Sunday, June 22, 2014

Python + MongoDB

The opportunity to brush up on Python and MongoDB presented itself, so I'm spending some time doing just that.  I played with Python a few years back, in my GE days, but haven't made my way back to it.  I love REPL based languages because you can just fire it up and go!

So I have Mongo running on my machine, and I need to pump some data into it.  Since it wants JSON, I figured I'd just hit some web api out there, grab a bunch of JSON data, and then pump it into Mongo.  I already had an api key for imgur, because I was messing around with uploading camera images to it from an Android app.

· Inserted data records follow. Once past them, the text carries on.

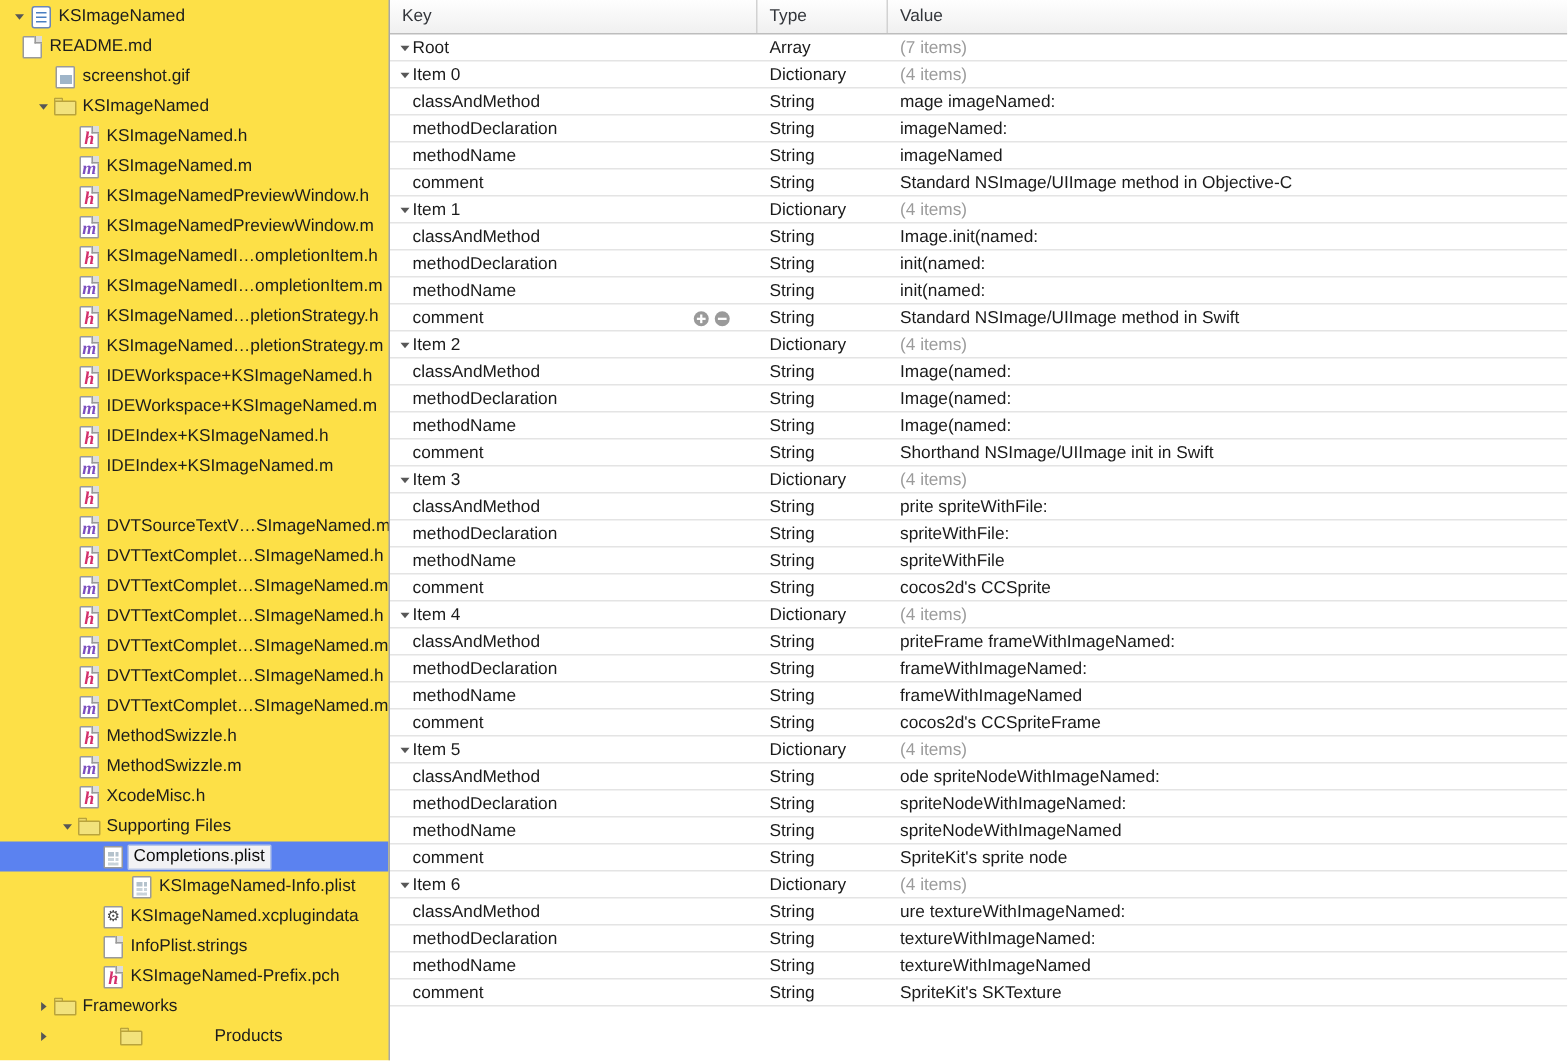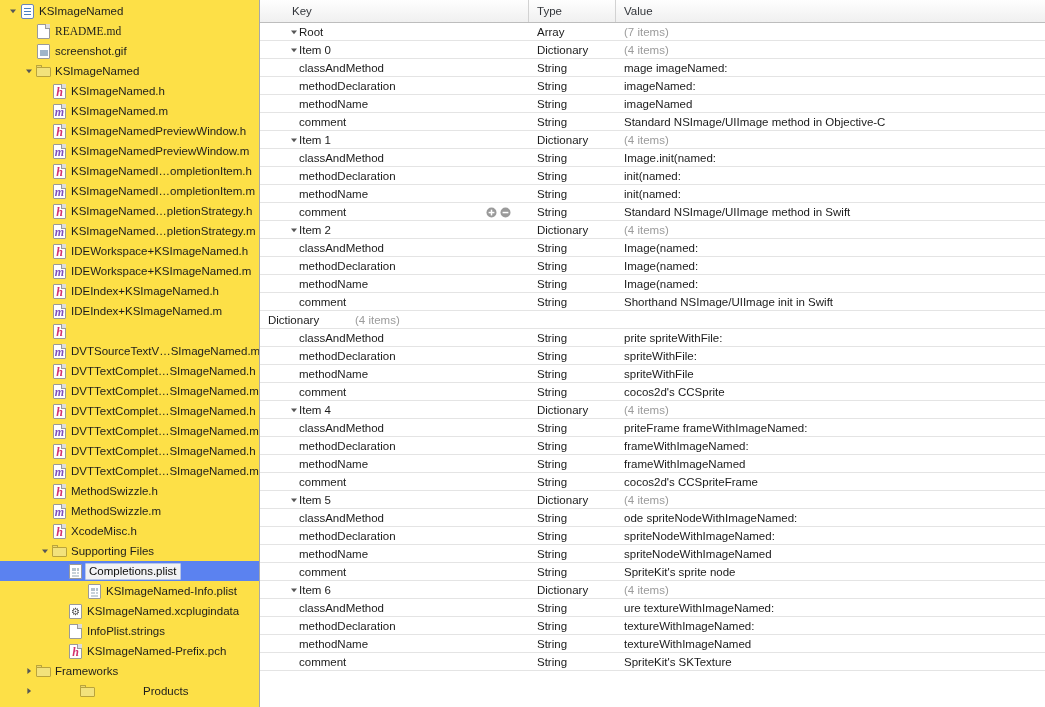--- a/index.html
+++ b/index.html
@@ -126,21 +126,21 @@
     background: linear-gradient(to bottom, #fefefe 0%, #f0f0f0 100%);
     border-bottom: 1px solid #bdbdbd;
     font-size: 11.5px; color: #33363b;
   }
   .table-header .hcell {
     display: flex; align-items: center;
     padding-left: 8px;
     border-right: 1px solid #d2d2d2;
   }
   .table-header .hcell:last-child { border-right: none; }
-  .col-key { width: 245px; flex: 0 0 245px; margin-left: 24px; }
+  .col-key { width: 245px; flex: 0 0 245px; }
   .col-type { width: 87px; flex: 0 0 87px; }
   .col-value { flex: 1 1 auto; }
 
   .trow {
     height: 18px; display: flex; align-items: stretch;
     border-bottom: 1px solid #e4e4e4;
     font-size: 11.5px; color: #1b1b1b;
   }
   .tcell { display: flex; align-items: center; overflow: hidden; white-space: nowrap; }
   .tcell.key { padding-left: 4px; position: relative; }
@@ -175,21 +175,21 @@
         </span>
         <span class="icon-box">
           <span class="proj-ico">
             <span class="bar" style="top:3px"></span>
             <span class="bar" style="top:6px"></span>
             <span class="bar" style="top:9px"></span>
           </span>
         </span>
         <span class="nav-label">KSImageNamed</span>
       </div>
-      <div class="nav-row" style="padding-left: 22px; font-family: Liberation Serif, serif;">
+      <div class="nav-row" style="">
         <span class="disclosure"></span>
         <span class="icon-box">
           <span class="doc-ico">
             <span class="page"></span>
             <span class="fold"></span>
           </span>
         </span>
         <span class="nav-label">README.md</span>
       </div>
       <div class="nav-row" style="padding-left: 22px;">
@@ -721,20 +721,28 @@
         </div>
         <div class="trow">
           <div class="tcell key col-key indent-2">
             <span class="tri"></span>
             <span class="keytext">comment</span>
           </div>
           <div class="tcell type col-type">String</div>
           <div class="tcell value col-value">Shorthand NSImage/UIImage init in Swift</div>
         </div>
         <div class="trow">
+          <div class="tcell key col-key indent-1">
+            <span class="tri">
+              <svg width="8" height="8" viewBox="0 0 8 8">
+                <path d="M1 2.5 L7 2.5 L4 6.2 Z" fill="#575757"></path>
+              </svg>
+            </span>
+            <span class="keytext">Item 3</span>
+          </div>
           <div class="tcell type col-type">Dictionary</div>
           <div class="tcell value col-value muted">(4 items)</div>
         </div>
         <div class="trow">
           <div class="tcell key col-key indent-2">
             <span class="tri"></span>
             <span class="keytext">classAndMethod</span>
           </div>
           <div class="tcell type col-type">String</div>
           <div class="tcell value col-value">prite spriteWithFile:</div>

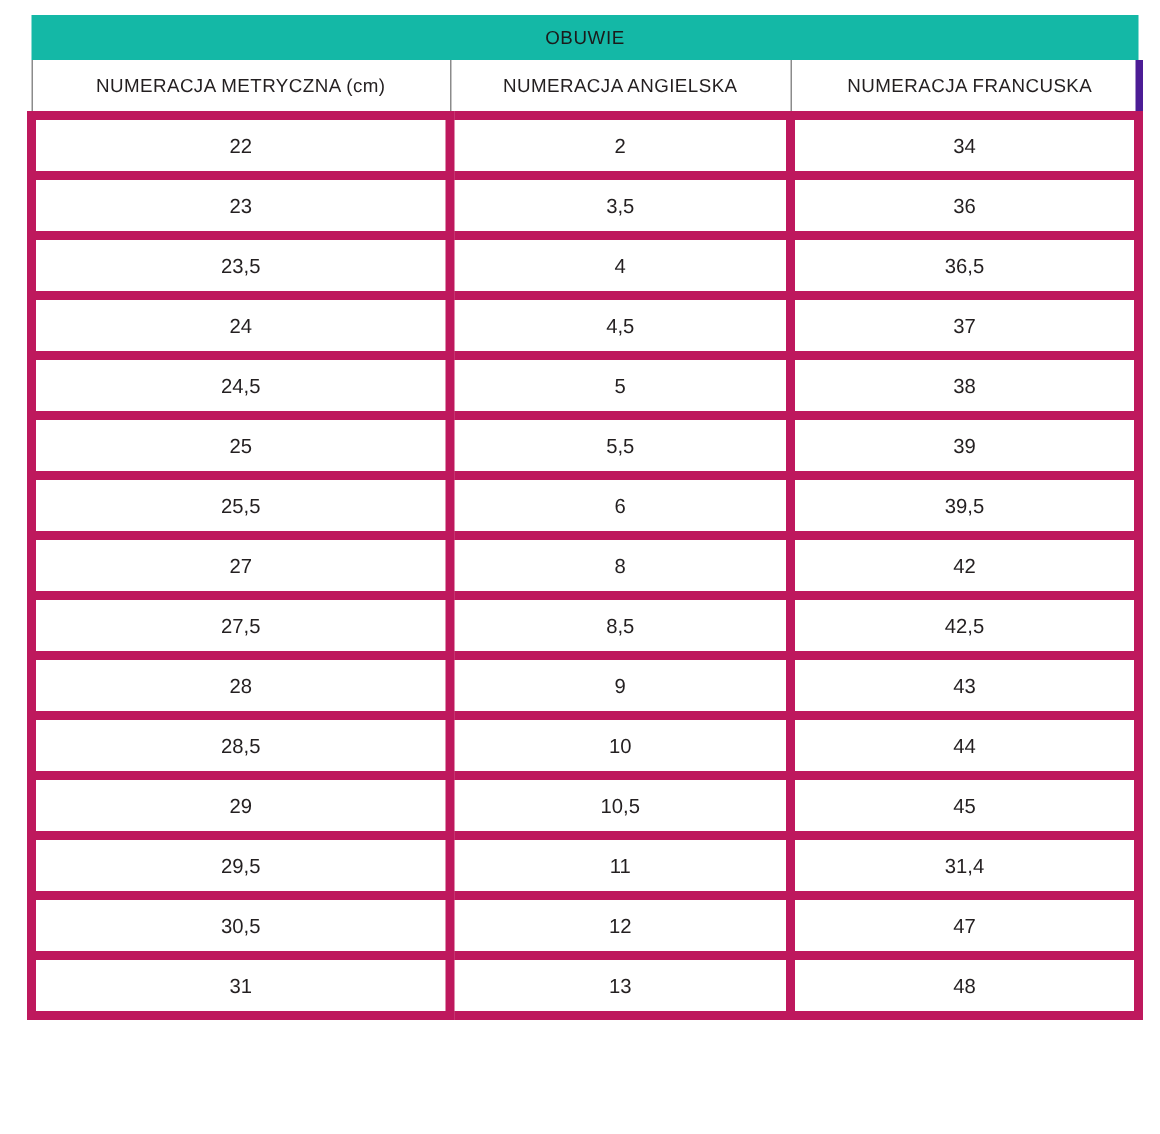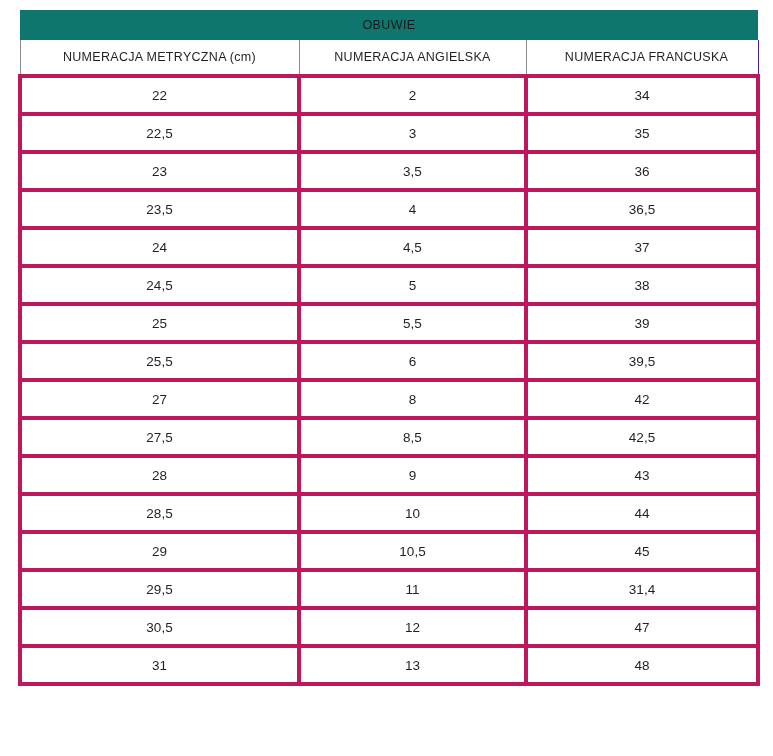--- a/index.html
+++ b/index.html
@@ -28,21 +28,21 @@
     border-collapse: collapse;
     table-layout: fixed;
   }
 
   table.size-table col.c1 { width: 279px; }
   table.size-table col.c2 { width: 227px; }
   table.size-table col.c3 { width: 232px; }
 
   
   tr.title-row th {
-    background: #0f766e;
+    background: #14b8a6;
     color: #1b1b1b;
     font-size: 12.5px;
     font-weight: normal;
     letter-spacing: 0.4px;
     height: 30px;
     line-height: 30px;
     padding: 0;
     text-align: center;
     vertical-align: middle;
     border: none;
@@ -57,25 +57,25 @@
     font-size: 12.5px;
     font-weight: normal;
     letter-spacing: 0.3px;
     text-align: center;
     vertical-align: middle;
     color: #231f20;
     background: #ffffff;
     margin-top: 32px;
   }
   tr.head-row th:first-child { border-left: 1px solid #8b8b8b; }
-  tr.head-row th:last-child  { border-right: 1px solid #4c1d95; padding-left: 13px; }
+  tr.head-row th:last-child  { border-right: 5px solid #4c1d95; padding-left: 13px; }
 
   
   tbody tr td {
-    border: 4px solid #be185d;
+    border: 6px solid #be185d;
     height: 34px;
     padding: 0 4px;
     font-size: 13.5px;
     text-align: center;
     vertical-align: middle;
     color: #231f20;
     background: #ffffff;
   }
 </style>
 </head>
@@ -96,25 +96,20 @@
         <th>NUMERACJA METRYCZNA (cm)</th>
         <th>NUMERACJA ANGIELSKA</th>
         <th>NUMERACJA FRANCUSKA</th>
       </tr>
     </thead>
     <tbody id="table-body">
         <tr>
           <td>22</td>
           <td>2</td>
           <td>34</td>
-        </tr>
-        <tr>
-          <td>22,5</td>
-          <td>3</td>
-          <td>35</td>
         </tr>
         <tr>
           <td>23</td>
           <td>3,5</td>
           <td>36</td>
         </tr>
         <tr>
           <td>23,5</td>
           <td>4</td>
           <td>36,5</td>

So I poked around a little bit on the web api documentation, and pretty quickly I had a legit response.  It looks like the 'requests' library (http://docs.python-requests.org) is pretty popular.  So first thing I had to learn to do was import a 3rd party library.  Looks like this is easier in the Unix world because they have command line retrieval built in.  Windows appears to have it too, but of course you have to download it.

Anyway, I learned the "manual" way.  Basically, fetch the zip file, extract it, cd into the folder and run a command and it pulls it into your site-packages folder and you're good to go.

I do have to say, 5 lines is pretty terse.  And 2 of those are import statements.  I love terse.

 import json  
 import requests  
 url = 'https://api.imgur.com/3/gallery/g/memes/'  
 header = {'Authorization': 'Client-ID 31d84e7e126befd'}  #not my real api key!
 r = requests.get(url, headers=header)  

Here's an example of one item returned from the above call:

{u'account_id': 11545168,
 u'account_url': u'PCard',
 u'animated': False,
 u'bandwidth': 76530096,
 u'datetime': 1403397798,
 u'description': None,
 u'downs': 0,
 u'favorite': False,
 u'height': 820,
 u'id': u'1DZ31Oy',
 u'is_album': False,
 u'link': u'http://i.imgur.com/1DZ31Oy.png',
 u'nsfw': False,
 u'score': 2,
 u'section': None,
 u'size': 708612,
 u'subtype': u'Good Fireman Greg',
 u'title': u'Good Fireman Greg',
 u'type': u'image/png',
 u'ups': 2,
 u'views': 108,
 u'vote': None,
 u'width': 610}


I am working with memes here, because I think they are hilarious.  Good Guy Greg, Bad Luck Brian, etc.

Here's how we add all of the items to the Mongo database.  Note that we can pass the list, and it will be treated as a bulk insert.

 import pymongo  
 from pymongo import MongoClient  
 client = MongoClient()   
 db = client.imgur  
 db.memes.insert(r['data'])  

Now that we've got some data in our DB, we can query.  Let's say that I wanted to get all of the "Scumbag Steve" memes:


 c = db.memes.find({"subtype": "Scumbag Steve"}) #c is a db cursor  
 #print them to screen  
 for i in c:  
   pprint(i)  

There you have it!  Using Python to hit the Imgur Web Api, creating and populating a MongoDB with that data, and querying back from MongoDB.